> [The task]: Go through the entries below and pick out every line with "vision".

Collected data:
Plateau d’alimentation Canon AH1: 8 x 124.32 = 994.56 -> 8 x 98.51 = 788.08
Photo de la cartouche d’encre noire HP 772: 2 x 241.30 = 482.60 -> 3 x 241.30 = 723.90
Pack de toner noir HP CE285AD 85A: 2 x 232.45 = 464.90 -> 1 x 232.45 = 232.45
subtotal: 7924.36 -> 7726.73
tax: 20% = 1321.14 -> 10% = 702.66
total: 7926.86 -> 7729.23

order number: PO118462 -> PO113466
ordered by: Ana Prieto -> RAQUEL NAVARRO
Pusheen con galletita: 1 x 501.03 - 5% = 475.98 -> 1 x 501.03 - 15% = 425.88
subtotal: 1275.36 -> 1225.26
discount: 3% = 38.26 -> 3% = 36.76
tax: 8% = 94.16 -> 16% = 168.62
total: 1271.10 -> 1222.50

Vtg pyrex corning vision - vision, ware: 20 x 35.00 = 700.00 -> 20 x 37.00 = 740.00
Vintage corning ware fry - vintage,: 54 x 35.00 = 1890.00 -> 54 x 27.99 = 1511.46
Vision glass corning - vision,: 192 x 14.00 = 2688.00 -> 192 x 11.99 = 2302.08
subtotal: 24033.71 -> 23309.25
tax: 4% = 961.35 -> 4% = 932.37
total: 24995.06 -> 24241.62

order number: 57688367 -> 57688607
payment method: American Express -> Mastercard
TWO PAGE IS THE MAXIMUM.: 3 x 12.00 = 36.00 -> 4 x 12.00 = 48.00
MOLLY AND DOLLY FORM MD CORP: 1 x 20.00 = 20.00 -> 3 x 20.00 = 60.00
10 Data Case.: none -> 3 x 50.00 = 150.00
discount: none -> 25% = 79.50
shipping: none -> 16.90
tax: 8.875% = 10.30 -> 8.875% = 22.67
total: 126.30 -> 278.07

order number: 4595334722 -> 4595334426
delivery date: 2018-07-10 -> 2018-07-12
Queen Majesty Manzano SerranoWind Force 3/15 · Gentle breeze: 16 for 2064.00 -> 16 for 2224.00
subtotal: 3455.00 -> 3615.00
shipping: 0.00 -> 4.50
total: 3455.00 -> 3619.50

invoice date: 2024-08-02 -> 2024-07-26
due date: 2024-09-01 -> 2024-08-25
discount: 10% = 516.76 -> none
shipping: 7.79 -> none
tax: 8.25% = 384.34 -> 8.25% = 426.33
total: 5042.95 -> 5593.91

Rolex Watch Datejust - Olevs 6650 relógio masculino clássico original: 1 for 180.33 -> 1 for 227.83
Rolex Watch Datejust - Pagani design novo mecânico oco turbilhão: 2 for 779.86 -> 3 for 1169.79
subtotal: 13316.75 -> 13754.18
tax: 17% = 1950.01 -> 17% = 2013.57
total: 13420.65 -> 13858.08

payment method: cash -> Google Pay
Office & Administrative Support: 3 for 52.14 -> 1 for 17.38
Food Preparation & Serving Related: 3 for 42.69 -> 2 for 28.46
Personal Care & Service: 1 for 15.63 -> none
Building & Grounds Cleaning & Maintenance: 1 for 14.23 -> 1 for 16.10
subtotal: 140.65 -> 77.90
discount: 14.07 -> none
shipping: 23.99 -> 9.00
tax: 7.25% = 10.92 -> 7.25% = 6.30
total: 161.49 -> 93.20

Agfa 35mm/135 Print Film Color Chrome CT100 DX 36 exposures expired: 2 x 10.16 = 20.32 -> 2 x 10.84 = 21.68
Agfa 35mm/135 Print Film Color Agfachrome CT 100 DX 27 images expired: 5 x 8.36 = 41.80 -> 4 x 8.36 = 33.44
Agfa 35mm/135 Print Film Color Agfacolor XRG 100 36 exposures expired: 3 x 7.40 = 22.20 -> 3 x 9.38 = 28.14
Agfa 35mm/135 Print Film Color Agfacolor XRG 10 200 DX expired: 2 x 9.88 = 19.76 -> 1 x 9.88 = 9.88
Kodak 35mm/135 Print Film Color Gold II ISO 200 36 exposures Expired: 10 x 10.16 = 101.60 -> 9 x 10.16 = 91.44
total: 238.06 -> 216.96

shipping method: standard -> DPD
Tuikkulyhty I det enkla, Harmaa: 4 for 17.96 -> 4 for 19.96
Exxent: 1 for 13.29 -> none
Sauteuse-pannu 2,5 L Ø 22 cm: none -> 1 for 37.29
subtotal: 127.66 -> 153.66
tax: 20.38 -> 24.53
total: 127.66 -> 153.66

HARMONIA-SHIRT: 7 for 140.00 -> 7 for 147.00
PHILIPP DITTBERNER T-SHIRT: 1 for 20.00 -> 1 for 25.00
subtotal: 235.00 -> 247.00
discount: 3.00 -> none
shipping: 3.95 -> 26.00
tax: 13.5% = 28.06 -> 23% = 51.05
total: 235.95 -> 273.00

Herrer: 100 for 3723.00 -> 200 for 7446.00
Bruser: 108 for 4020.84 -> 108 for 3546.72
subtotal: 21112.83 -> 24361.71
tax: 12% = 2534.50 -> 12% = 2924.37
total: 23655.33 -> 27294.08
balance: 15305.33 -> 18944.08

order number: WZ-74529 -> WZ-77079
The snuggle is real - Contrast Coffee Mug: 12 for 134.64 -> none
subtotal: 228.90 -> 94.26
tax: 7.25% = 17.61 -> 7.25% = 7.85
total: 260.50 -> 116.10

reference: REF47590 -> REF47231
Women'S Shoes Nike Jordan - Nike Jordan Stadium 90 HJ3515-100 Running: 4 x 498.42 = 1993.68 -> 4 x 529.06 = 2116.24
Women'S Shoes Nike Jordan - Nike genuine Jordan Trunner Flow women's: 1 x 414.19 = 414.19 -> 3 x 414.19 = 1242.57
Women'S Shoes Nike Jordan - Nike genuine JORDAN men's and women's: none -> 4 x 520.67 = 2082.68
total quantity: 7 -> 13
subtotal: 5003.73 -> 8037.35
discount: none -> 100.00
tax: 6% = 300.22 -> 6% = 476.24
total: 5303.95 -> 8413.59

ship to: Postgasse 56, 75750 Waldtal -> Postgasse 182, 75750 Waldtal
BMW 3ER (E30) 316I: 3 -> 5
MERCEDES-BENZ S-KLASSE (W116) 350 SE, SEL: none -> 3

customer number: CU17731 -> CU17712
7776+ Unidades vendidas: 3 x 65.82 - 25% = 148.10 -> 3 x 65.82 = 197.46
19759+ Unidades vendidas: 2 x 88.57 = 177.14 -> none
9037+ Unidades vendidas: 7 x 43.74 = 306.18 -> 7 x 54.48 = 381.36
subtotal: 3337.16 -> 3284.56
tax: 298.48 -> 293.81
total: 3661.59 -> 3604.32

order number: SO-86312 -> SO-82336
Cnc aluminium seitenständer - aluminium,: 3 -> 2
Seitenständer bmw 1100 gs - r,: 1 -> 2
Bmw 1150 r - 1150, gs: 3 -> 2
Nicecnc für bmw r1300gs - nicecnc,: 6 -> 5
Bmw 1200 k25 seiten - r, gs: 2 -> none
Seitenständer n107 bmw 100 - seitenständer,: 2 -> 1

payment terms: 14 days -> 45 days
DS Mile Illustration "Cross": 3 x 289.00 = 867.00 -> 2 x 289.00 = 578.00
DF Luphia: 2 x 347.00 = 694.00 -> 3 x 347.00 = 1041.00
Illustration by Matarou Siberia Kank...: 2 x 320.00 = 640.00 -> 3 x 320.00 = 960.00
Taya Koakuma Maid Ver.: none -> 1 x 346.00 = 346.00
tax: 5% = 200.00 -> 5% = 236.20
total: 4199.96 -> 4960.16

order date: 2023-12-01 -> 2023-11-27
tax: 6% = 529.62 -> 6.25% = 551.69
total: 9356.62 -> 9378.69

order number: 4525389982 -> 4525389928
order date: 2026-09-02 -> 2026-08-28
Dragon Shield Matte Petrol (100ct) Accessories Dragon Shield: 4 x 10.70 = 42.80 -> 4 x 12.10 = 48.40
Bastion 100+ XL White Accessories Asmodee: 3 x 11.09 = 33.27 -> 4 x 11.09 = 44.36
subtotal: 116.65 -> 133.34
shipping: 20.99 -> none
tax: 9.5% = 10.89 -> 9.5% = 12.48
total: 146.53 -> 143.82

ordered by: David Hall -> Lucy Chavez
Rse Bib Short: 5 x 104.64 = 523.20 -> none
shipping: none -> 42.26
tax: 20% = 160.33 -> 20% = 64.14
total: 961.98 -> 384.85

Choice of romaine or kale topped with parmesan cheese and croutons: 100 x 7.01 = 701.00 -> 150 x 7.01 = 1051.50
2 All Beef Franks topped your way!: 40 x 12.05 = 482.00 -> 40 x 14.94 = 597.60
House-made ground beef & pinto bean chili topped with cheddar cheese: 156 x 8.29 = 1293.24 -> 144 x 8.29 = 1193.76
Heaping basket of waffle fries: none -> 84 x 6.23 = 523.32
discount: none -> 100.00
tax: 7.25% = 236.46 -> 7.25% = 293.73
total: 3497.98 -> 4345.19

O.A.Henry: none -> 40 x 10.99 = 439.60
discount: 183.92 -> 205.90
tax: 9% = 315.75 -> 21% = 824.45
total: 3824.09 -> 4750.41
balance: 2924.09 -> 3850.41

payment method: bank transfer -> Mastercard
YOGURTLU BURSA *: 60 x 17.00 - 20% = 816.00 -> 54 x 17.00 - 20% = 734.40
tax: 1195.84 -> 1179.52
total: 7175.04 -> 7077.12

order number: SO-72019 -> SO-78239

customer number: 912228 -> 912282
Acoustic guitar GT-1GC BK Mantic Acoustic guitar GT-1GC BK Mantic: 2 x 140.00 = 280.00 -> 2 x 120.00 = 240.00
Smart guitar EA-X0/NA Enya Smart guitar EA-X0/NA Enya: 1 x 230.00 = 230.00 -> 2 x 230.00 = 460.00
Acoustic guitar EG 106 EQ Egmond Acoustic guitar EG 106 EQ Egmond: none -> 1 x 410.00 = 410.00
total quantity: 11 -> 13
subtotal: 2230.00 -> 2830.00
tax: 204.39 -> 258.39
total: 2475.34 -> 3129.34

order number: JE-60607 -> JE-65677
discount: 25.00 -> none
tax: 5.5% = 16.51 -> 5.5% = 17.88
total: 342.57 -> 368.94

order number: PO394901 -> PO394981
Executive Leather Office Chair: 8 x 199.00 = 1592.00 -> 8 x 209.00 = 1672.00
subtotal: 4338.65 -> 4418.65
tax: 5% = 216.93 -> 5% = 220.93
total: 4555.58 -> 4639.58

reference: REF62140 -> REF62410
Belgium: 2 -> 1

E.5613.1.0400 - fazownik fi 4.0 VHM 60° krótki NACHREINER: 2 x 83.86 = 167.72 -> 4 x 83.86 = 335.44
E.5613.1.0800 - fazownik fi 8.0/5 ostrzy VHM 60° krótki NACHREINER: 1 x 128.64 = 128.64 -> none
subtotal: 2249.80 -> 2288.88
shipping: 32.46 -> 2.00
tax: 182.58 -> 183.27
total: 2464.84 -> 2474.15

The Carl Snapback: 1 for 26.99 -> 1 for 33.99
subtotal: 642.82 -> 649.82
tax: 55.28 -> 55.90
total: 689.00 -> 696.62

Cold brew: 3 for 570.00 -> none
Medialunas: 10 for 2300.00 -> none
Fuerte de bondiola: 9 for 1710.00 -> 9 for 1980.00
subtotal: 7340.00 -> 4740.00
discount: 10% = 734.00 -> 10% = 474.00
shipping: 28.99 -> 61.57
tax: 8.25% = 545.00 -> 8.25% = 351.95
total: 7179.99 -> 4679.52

> [Solution to this exercise]:
Vtg pyrex corning vision - vision, ware: 20 x 35.00 = 700.00 -> 20 x 37.00 = 740.00
Vision glass corning - vision,: 192 x 14.00 = 2688.00 -> 192 x 11.99 = 2302.08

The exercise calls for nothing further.